Date: Mon, 18 Dec 2023 16:41:42 -0800 [thread overview]
Message-ID: <20231218164142.0b10e29d@kernel.org> (raw)
In-Reply-To: <20231218172331.fp-nC_Nr@linutronix.de>
On Mon, 18 Dec 2023 18:23:31 +0100 Sebastian Andrzej Siewior wrote:
> On 2023-12-15 14:50:59 [-0800], Jakub Kicinski wrote:
> > On Fri, 15 Dec 2023 18:07:19 +0100 Sebastian Andrzej Siewior wrote:
> > > The proposed way out is to introduce explicit per-CPU locks for
> > > resources which are protected by local_bh_disable() and use those only
> > > on PREEMPT_RT so there is no additional overhead for !PREEMPT_RT builds.
> >
> > As I said at LPC, complicating drivers with odd locking constructs
> > is a no go for me.
>
> I misunderstood it then as I assumed you wanted to ease the work while I
> was done which every driver after (hopefully) understanding what is
> possible/ needed and what not.
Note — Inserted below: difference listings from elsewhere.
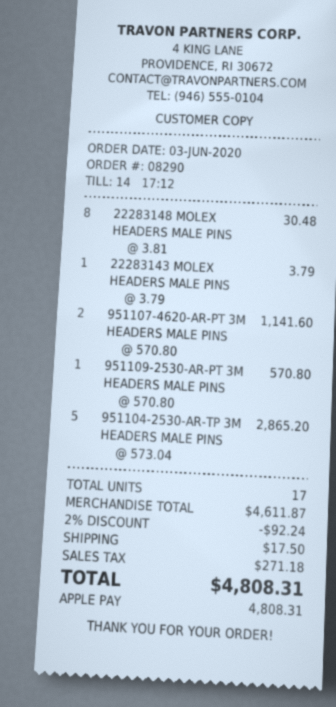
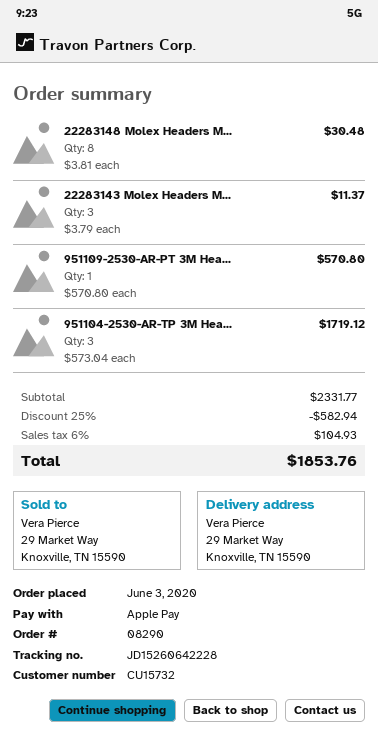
22283143 MOLEX HEADERS MALE PINS: 1 x 3.79 = 3.79 -> 3 x 3.79 = 11.37
951107-4620-AR-PT 3M HEADERS MALE PINS: 2 x 570.80 = 1141.60 -> none
951104-2530-AR-TP 3M HEADERS MALE PINS: 5 x 573.04 = 2865.20 -> 3 x 573.04 = 1719.12
subtotal: 4611.87 -> 2331.77
discount: 2% = 92.24 -> 25% = 582.94
shipping: 17.50 -> none
tax: 271.18 -> 104.93
total: 4808.31 -> 1853.76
We do speak here about 15++?
My main concern is that it takes the complexity of writing network
device drivers to a next level. It's already hard enough to implement
XDP correctly. "local lock" and "guard"? Too complicated :(
Or "unmaintainable" as in "too much maintainer's time will be spent
reviewing code that gets this wrong".
> Now. The pattern is usually
> | act = bpf_prog_run_xdp(xdp_prog, &xdp);
> | switch (act) {
> | case XDP_REDIRECT:
> | ret = xdp_do_redirect(netdev, &xdp, xdp_prog)))
> | if (ret)
> | goto XDP_ABORTED;
> | xdp_redir++ or so;
>
> so we might be able to turn this into something that covers both and
> returns either XDP_REDIRECT or XDP_ABORTED. So this could be merged
> into
>
> | u32 bpf_prog_run_xdp_and_redirect(struct net_device *dev, const struct
> | bpf_prog *prog, struct xdp_buff *xdp)
> | {
> | u32 act;
> | int ret;
> |
> | act = bpf_prog_run_xdp(prog, xdp);
> | if (act == XDP_REDIRECT) {
> | ret = xdp_do_redirect(netdev, xdp, prog);
> | if (ret < 0)
> | act = XDP_ABORTED;
> | }
> | return act;
> | }
If we could fold the DROP case into this -- even better!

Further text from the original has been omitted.